Submitted by George Heery
Taken from: Bloomberg
Sales of new homes surged 27 percent in March and orders for most durable goods climbed, indicating the U.S. economy sped up heading into the second quarter.
The gain in new-home sales was the biggest in 47 years as buyers rushed to qualify for a government tax credit and the weather improved, a Commerce Department report showed. Bookings for goods meant to last at least three years, excluding cars and aircraft, climbed 2.8 percent.
Stocks rose and Treasuries slid as the reports pointed to pickups in housing, business investment and exports that may benefit companies from builders such as Pulte Group Inc. to makers of capital goods including Eaton Corp. The outlook for the rest of the year hinges on job gains that will spur consumer spending, which makes up 70 percent of the economy.
“The pieces are falling into place for a strong recovery,” said Gus Faucher, director of macroeconomics at Moody’s Economy.com in West Chester, Pennsylvania. “We’ve got strong business investment and we’re going to have some investment in residential” real estate.
Stocks advanced, extending the Dow Jones Industrial Average’s longest weekly winning streak in six years. The Dow climbed 0.6 percent to 11,204.28 at the 4 p.m. close in New York, completing an eighth straight weekly gain. The 10-year Treasury note fell, pushing up the yield to 3.81 percent from 3.77 percent late yesterday.
Sales of new houses increased to an annual pace of 411,000, exceeding the highest forecast of economists surveyed by Bloomberg News. Last month’s purchase rate was the highest since July and followed a record-low 324,000 in February that was higher than previously estimated.
Exceeds Forecasts
Economists forecast purchases would rise to a 325,000 annual rate in March, according to the median estimate of 77 economists surveyed. Projections ranged from 300,000 to 362,000.
Demand may remain elevated through this month as Americans take advantage of a tax credit worth as much as $8,000 before it ends at the end of next week.
“We’ll probably see another jump in April and then we’ll get some payback in May and June,” said Jim O’Sullivan, global chief economist at MF Global Ltd. in New York. “Through the volatility, the trend in home sales is probably more up than down.”
Broad-based Gain
Sales increased in all four U.S. regions last month, led by a 44 percent jump in the South. The median price of a new home increased 4.3 percent in March from a year earlier to $214,000.
The Obama administration extended an incentive for first- time homebuyers in November and expanded it to include some current owners. The deadline for signing contracts is the end of this month, and the transactions must be completed by June 30.
Sales of previously owned homes, which account for about 90 percent of the housing market, are tabulated at contract closings, meaning demand may remain elevated through June. Purchases of new houses reflect contract signings, indicating the credit’s maximum influence on that market will be seen through April.
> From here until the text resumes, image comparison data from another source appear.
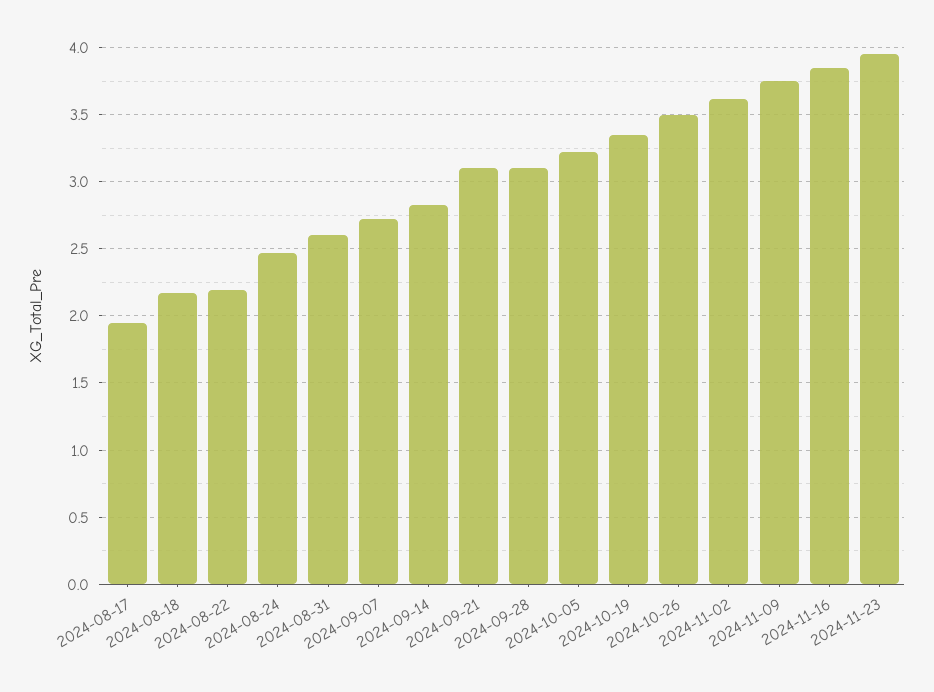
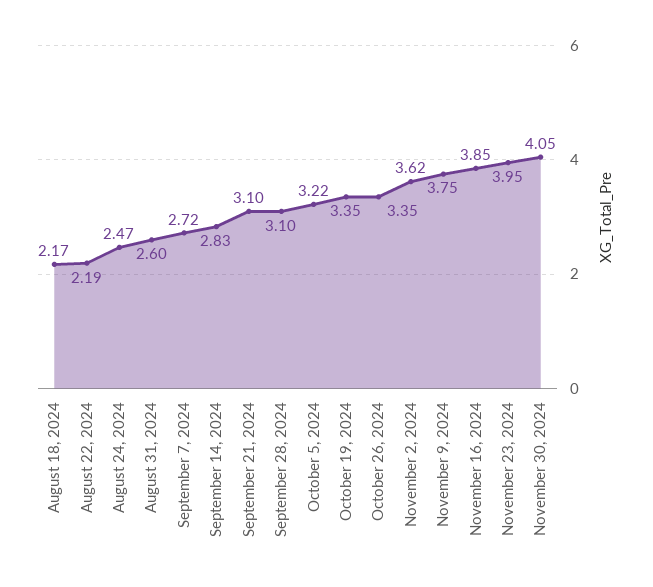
2024-08-17: 1.95 -> none
2024-10-26: 3.5 -> 3.35
November 30, 2024: none -> 4.05

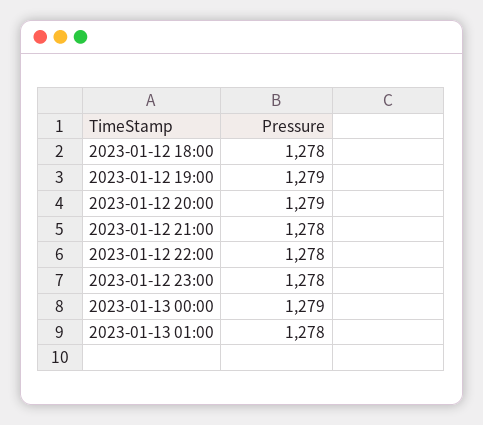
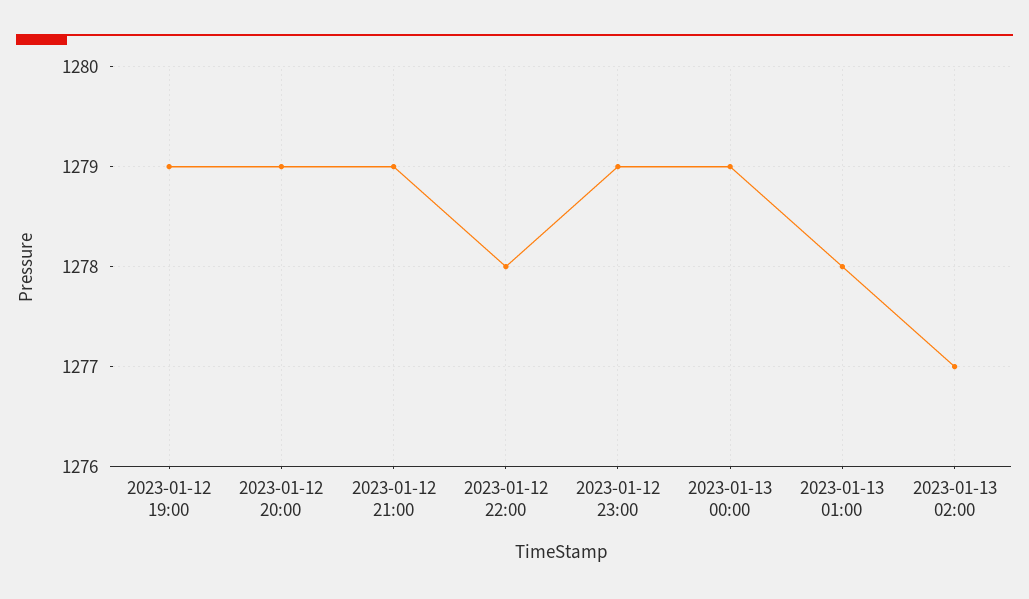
2023-01-12 18:00: 1278 -> none
2023-01-12 21:00: 1278 -> 1279
2023-01-12 23:00: 1278 -> 1279
2023-01-13 02:00: none -> 1277

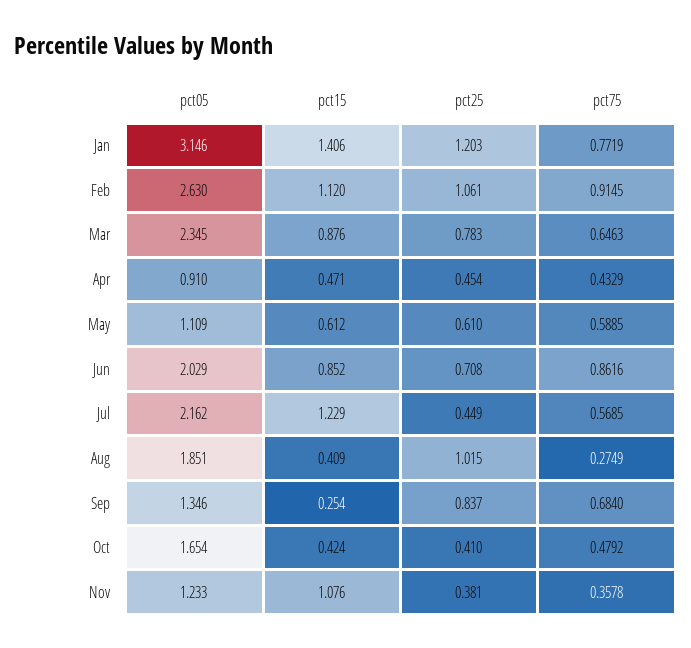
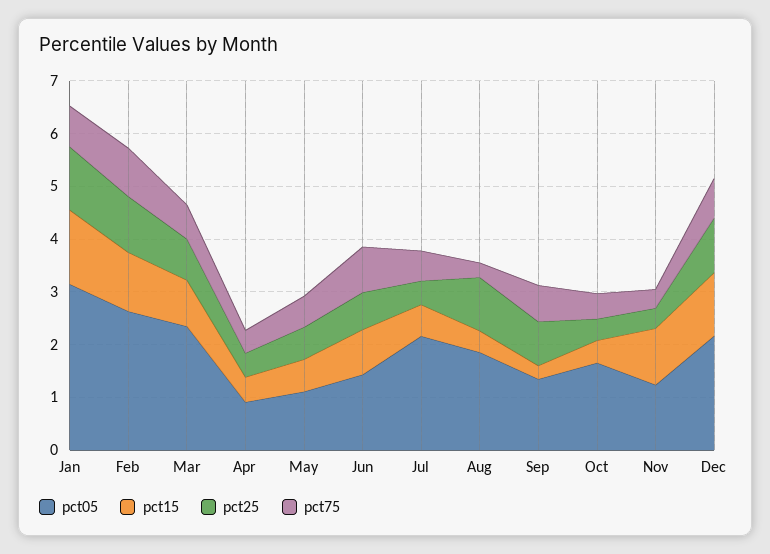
pct05, Jun: 2.029 -> 1.4
pct15, Jul: 1.229 -> 0.6
pct05, Dec: none -> 2.2
pct15, Dec: none -> 1.2
pct25, Dec: none -> 1
pct75, Dec: none -> 0.8

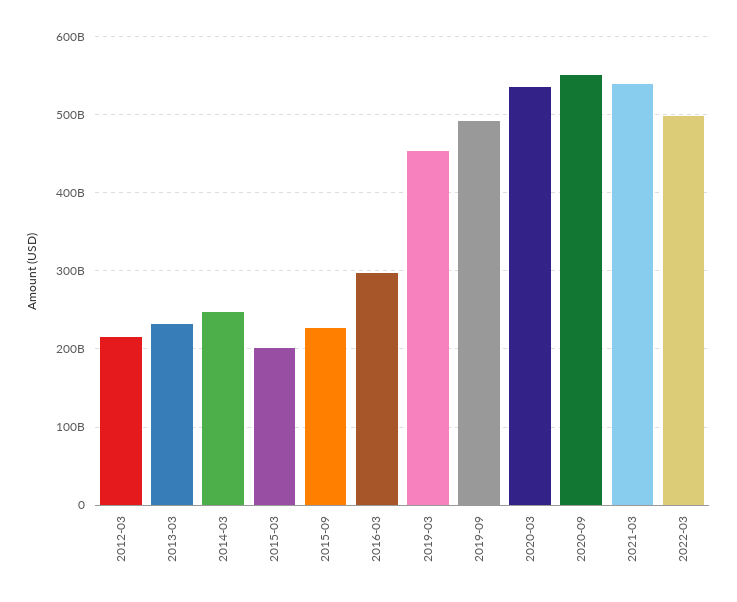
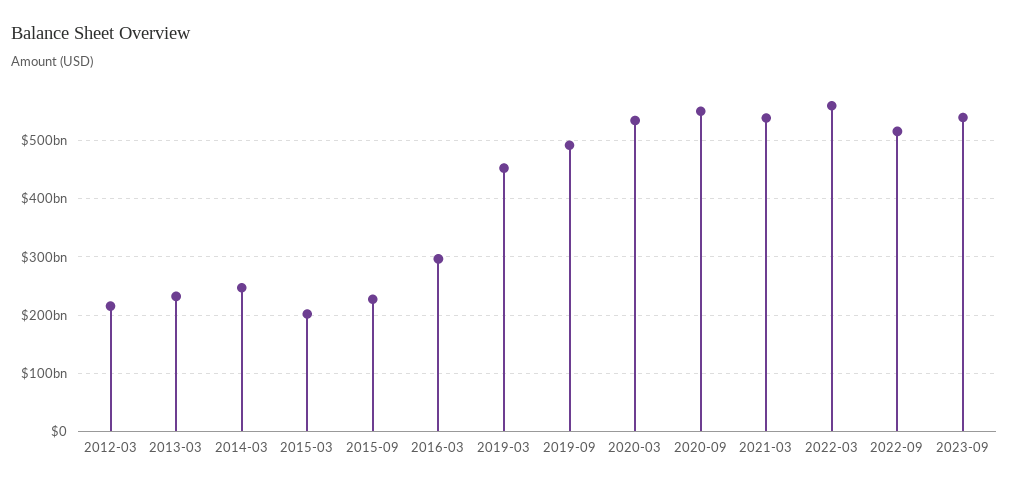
2022-03: 500000000000 -> 560000000000
2022-09: none -> 520000000000
2023-09: none -> 540000000000

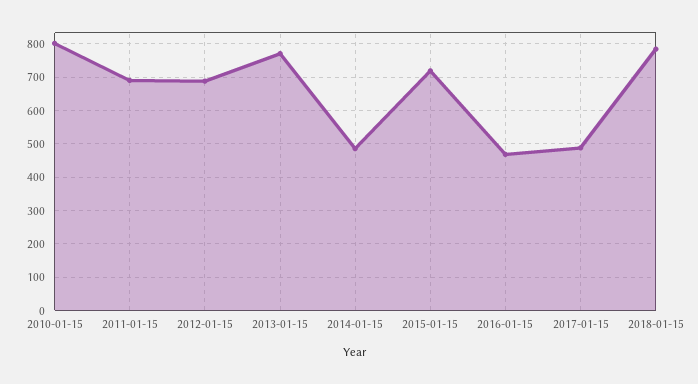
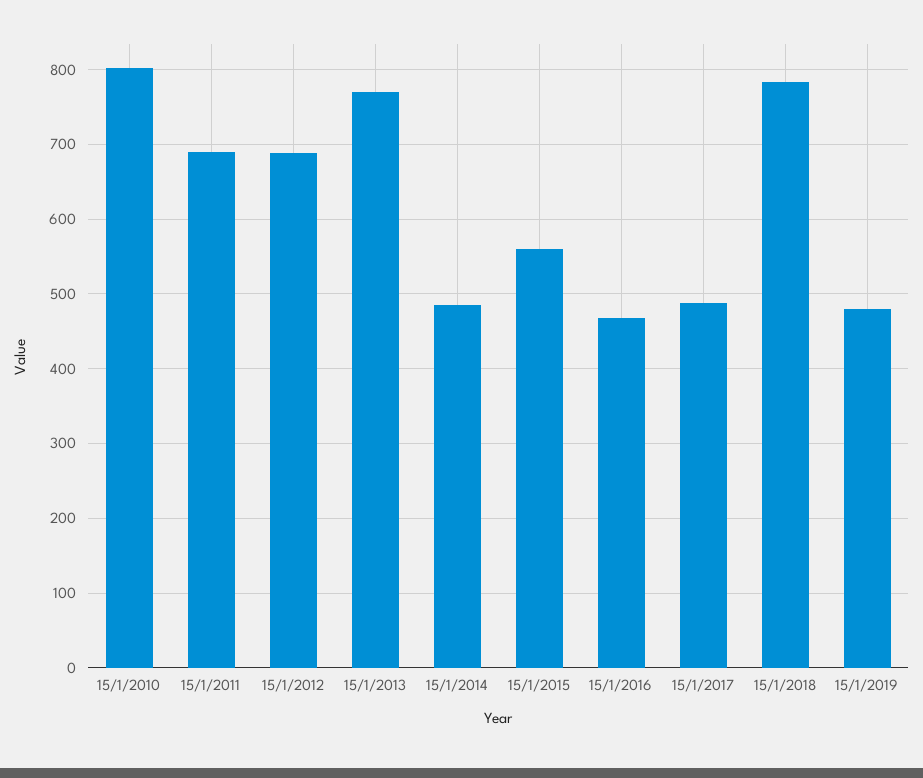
2015-01-15: 720 -> 560
15/1/2019: none -> 480

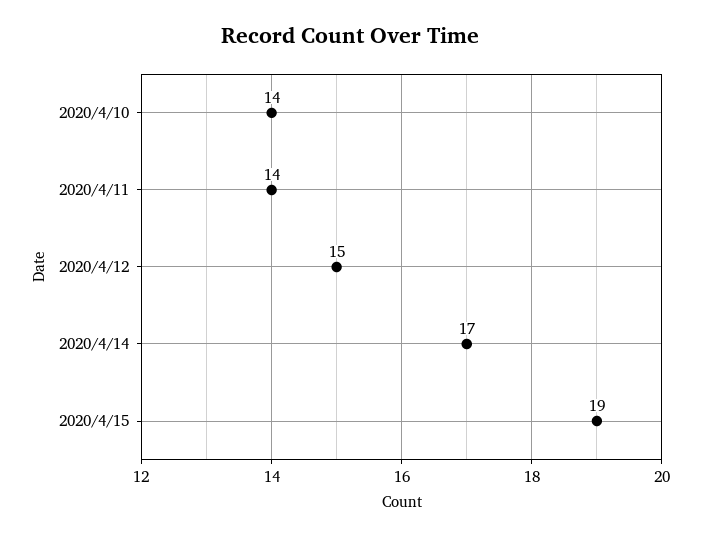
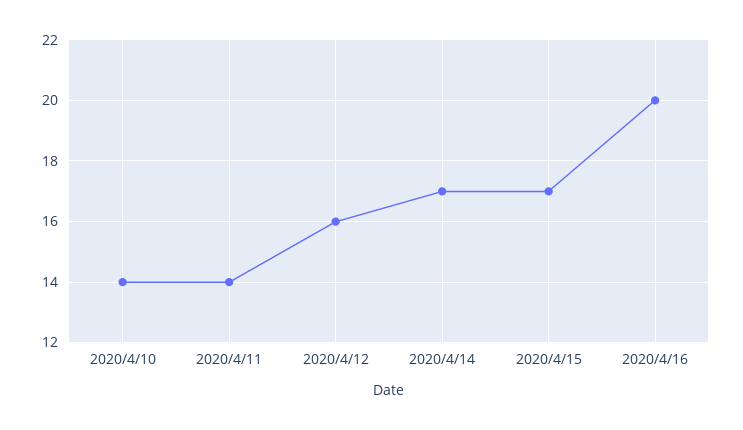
2020/4/12: 15 -> 16
2020/4/15: 19 -> 17
2020/4/16: none -> 20

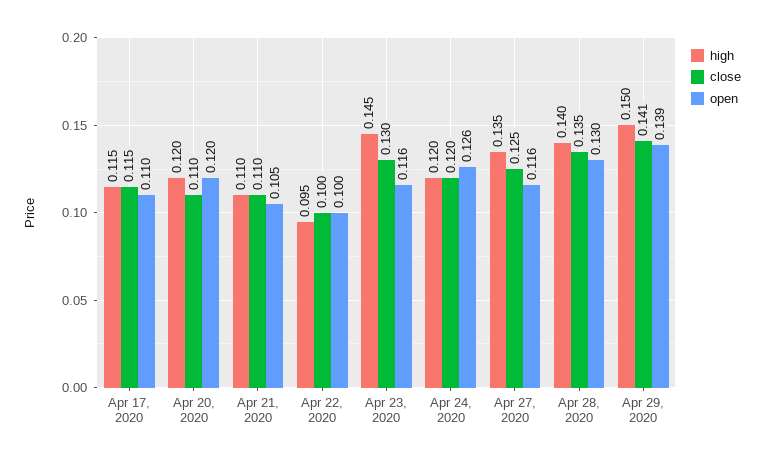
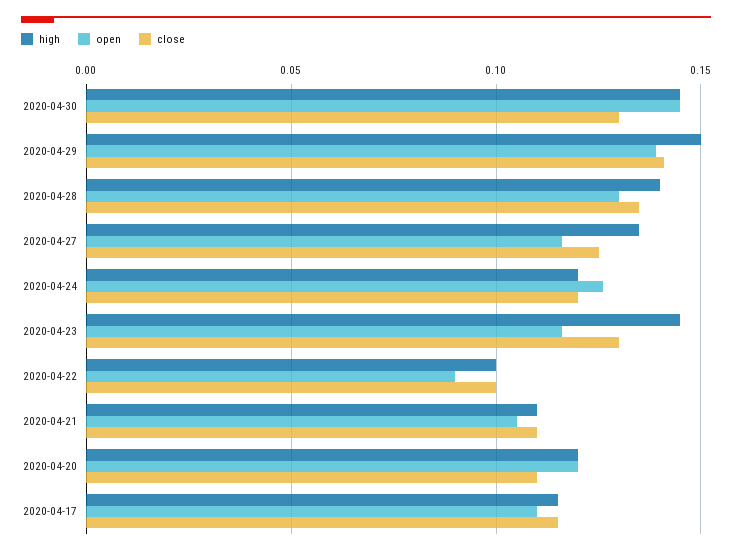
high, Apr 22, 2020: 0.095 -> 0.1
open, Apr 22, 2020: 0.1 -> 0.09
high, 2020-04-30: none -> 0.145
open, 2020-04-30: none -> 0.145
close, 2020-04-30: none -> 0.13

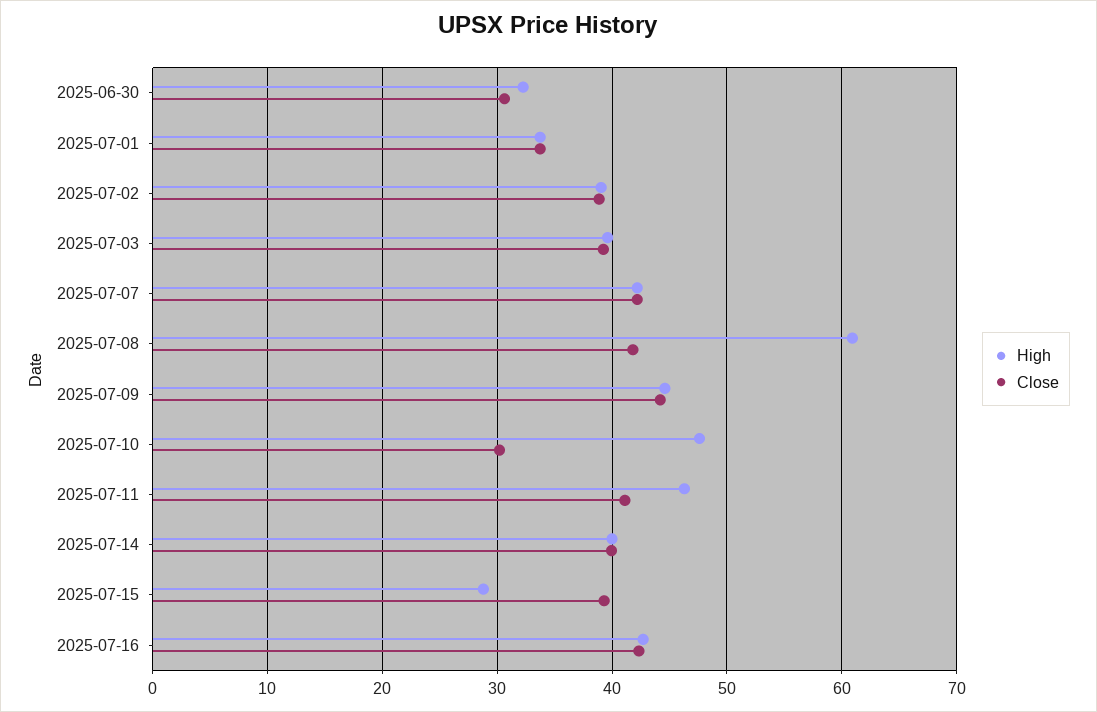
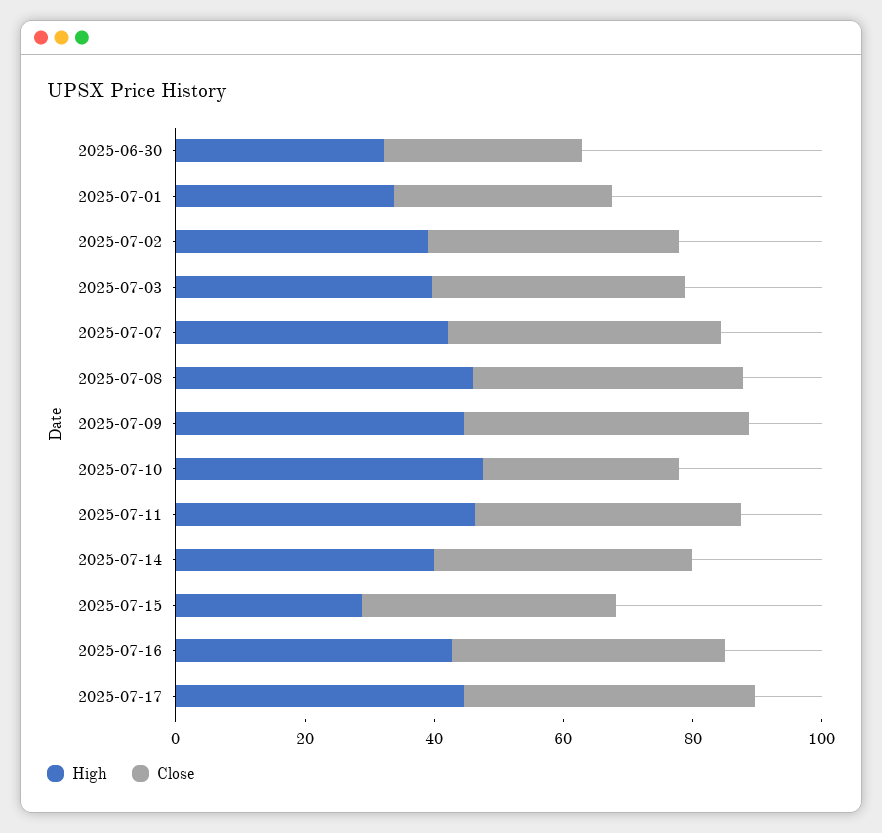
High, 2025-07-08: 61 -> 45
High, 2025-07-17: none -> 45
Close, 2025-07-17: none -> 45

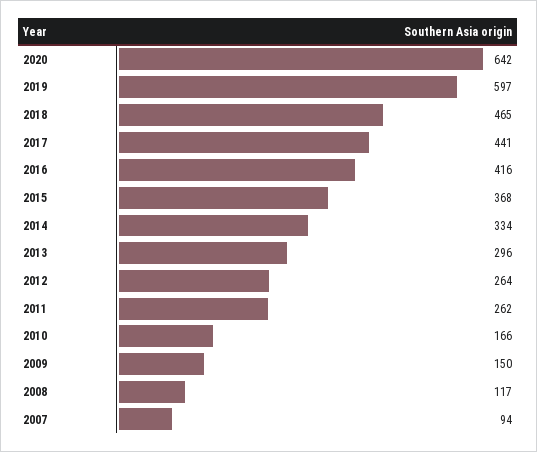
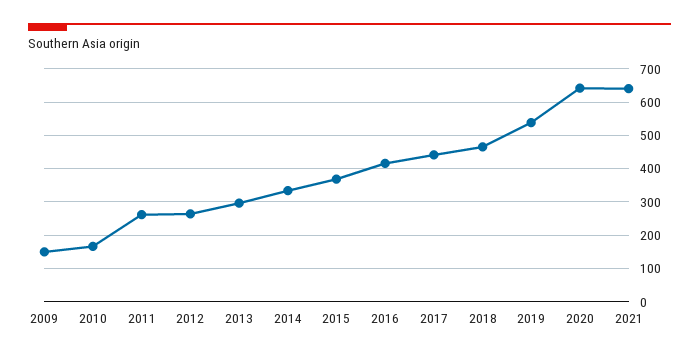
2019: 597 -> 540
2008: 117 -> none
2007: 94 -> none
2021: none -> 640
A report yesterday from the National Association of Realtors showed sales of existing homes jumped to a 5.35 million rate in March, the first increase in four months.
Durable Goods
The gain in orders for durable goods excluding transportation equipment last month was the biggest since the recession began in December 2007, another Commerce Department today showed.
Total orders unexpectedly dropped 1.3 percent, depressed by a 67 percent plunge in demand for commercial aircraft.
Eaton, the Cleveland-based maker of engine valves and transmissions, is among companies profiting from growth in demand for car and truck parts. This week it posted first- quarter profit that exceeded analysts’ estimates and raised its 2010 earnings forecast.
“The expanding world economy drove growth in most of our markets,” Chief Executive Officer Sandy Cutler said in a statement. “In general we are seeing the strongest growth in Asia and Brazil, while many U.S. markets are starting to accelerate and Europe is recovering more modestly.”
Business investment in equipment and software climbed at a 19 percent annual rate in the fourth quarter, the biggest gain in 11 years.
Global Recovery
Factories are ramping up output as improving economies from Brazil to China and India boost overseas sales and rising U.S. demand prompts companies to update equipment and replenish stockpiles after last year’s record drawdown.
Bookings for non-defense capital goods excluding aircraft, a proxy for future business investment, increased 4 percent. Shipments of those items, used in calculating gross domestic product, increased 2.2 percent.
Economists at Morgan Stanley in New York raised their forecast for economic growth in the first three months of the year to a 3.4 percent annual pace after the reports on goods orders from a prior estimate of three percent.
The U.S. economy, the world’s largest, expanded at a 5.6 percent pace in last three months of the year as companies stepped up efforts to stabilize inventories. It was the strongest rate of growth in six years.